ENTRIES SHOWN:
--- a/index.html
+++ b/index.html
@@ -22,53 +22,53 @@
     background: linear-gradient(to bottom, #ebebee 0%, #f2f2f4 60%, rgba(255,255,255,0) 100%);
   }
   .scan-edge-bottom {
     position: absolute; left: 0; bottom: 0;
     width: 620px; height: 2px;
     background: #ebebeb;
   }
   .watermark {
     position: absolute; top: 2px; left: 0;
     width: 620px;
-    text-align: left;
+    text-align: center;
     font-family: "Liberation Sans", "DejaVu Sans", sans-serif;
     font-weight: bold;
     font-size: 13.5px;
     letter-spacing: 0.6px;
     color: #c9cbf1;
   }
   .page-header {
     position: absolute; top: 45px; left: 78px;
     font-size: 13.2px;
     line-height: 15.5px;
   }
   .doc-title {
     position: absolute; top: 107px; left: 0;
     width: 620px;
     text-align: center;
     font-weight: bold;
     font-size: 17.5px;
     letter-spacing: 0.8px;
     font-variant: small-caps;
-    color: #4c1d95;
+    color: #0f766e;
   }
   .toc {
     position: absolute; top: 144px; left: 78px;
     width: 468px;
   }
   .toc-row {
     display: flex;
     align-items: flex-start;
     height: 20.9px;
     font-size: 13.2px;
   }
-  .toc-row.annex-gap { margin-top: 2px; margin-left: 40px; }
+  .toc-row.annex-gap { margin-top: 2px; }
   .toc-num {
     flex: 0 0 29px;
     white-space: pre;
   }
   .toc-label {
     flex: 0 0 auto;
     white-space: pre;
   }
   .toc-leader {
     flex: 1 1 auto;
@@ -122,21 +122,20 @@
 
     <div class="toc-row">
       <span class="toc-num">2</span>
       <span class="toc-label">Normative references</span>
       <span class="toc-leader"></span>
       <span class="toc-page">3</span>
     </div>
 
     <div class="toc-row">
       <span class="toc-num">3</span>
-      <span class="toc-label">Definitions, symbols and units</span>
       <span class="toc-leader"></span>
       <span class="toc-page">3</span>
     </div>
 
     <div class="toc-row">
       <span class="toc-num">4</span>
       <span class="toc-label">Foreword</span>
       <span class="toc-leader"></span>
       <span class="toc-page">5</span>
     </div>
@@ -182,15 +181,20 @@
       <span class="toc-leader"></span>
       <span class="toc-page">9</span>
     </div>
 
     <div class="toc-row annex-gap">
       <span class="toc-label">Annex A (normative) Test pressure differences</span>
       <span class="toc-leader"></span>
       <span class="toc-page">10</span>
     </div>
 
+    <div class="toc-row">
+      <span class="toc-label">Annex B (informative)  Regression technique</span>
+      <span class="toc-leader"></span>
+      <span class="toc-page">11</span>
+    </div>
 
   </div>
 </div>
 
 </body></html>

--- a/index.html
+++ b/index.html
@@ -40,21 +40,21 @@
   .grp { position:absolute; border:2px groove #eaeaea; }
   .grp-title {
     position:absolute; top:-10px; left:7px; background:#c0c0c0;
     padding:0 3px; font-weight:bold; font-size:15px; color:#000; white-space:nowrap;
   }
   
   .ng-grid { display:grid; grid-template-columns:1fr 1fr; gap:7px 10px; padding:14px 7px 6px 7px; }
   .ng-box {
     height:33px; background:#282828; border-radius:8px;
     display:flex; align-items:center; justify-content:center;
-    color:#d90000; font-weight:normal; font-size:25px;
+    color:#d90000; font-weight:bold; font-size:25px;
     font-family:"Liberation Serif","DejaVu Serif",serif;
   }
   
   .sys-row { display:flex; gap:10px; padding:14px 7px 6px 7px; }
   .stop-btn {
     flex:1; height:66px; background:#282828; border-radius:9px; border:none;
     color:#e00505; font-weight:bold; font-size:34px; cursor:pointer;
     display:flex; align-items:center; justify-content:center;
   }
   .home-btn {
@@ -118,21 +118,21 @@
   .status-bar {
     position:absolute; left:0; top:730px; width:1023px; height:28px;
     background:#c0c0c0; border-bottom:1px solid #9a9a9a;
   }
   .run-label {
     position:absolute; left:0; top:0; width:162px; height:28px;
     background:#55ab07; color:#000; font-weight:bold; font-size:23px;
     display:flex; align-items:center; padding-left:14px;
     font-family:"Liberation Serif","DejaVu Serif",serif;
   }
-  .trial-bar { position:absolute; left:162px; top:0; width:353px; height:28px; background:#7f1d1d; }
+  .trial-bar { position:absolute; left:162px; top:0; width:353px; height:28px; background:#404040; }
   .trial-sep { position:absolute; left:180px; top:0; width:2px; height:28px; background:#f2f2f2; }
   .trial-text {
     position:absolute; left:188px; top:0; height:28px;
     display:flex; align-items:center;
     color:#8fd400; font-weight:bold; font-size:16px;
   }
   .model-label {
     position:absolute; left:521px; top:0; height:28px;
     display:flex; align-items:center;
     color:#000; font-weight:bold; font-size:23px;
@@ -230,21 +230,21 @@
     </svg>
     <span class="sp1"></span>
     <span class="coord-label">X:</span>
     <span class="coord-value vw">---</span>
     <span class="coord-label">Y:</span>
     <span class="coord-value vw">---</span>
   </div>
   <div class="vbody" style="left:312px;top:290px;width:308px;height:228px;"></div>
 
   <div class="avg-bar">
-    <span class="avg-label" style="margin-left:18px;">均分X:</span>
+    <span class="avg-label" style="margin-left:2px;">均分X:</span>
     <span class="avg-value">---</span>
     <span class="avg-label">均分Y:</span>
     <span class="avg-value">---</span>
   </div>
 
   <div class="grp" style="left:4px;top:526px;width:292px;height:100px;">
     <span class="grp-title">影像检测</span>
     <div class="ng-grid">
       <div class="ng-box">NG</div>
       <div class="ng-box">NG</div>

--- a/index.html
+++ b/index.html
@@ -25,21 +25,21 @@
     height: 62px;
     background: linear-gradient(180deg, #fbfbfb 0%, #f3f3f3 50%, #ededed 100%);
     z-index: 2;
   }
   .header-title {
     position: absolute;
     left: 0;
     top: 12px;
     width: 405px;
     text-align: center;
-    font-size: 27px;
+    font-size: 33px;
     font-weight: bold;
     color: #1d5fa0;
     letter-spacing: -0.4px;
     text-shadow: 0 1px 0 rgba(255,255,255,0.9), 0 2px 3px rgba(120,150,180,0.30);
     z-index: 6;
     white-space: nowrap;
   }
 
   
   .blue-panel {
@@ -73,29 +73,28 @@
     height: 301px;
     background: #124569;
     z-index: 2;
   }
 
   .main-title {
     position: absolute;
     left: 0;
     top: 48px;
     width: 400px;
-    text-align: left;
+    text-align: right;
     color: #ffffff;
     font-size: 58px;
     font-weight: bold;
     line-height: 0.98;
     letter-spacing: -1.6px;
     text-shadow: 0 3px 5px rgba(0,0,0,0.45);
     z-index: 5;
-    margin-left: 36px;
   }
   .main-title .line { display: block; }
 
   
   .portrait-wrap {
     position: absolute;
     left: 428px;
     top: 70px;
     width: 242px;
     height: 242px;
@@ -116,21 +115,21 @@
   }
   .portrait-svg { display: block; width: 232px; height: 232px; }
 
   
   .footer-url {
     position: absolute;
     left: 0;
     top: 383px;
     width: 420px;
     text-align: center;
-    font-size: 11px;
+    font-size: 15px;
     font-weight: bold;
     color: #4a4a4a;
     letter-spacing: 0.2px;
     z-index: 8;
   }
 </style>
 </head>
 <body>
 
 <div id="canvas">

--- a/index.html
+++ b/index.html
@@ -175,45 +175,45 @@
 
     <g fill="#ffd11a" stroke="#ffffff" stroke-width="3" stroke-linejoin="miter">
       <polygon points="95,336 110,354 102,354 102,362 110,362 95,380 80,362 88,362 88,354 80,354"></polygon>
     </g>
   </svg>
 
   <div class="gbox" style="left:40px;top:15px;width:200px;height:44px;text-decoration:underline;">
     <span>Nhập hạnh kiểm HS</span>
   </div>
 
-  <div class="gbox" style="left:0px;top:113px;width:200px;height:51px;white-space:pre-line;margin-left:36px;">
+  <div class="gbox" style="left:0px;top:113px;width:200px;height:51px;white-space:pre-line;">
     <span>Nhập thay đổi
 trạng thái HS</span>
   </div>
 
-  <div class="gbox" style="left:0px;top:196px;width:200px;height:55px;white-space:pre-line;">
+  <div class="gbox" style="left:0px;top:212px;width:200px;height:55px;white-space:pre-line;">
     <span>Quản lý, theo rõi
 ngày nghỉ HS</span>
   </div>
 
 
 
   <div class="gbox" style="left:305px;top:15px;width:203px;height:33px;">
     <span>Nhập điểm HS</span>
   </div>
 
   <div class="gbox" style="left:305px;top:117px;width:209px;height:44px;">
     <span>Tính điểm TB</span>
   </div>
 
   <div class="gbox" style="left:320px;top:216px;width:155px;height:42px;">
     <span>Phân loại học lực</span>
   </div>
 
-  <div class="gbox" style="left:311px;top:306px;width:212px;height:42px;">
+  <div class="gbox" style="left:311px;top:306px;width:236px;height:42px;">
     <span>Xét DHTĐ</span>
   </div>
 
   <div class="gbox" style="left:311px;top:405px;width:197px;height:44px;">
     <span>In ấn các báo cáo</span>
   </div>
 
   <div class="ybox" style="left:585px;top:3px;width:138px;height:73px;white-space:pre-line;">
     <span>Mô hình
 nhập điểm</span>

WORK TASK: Report only how many lines in the entries above contain the string "page".

RESPONSE TO THE TASK: 7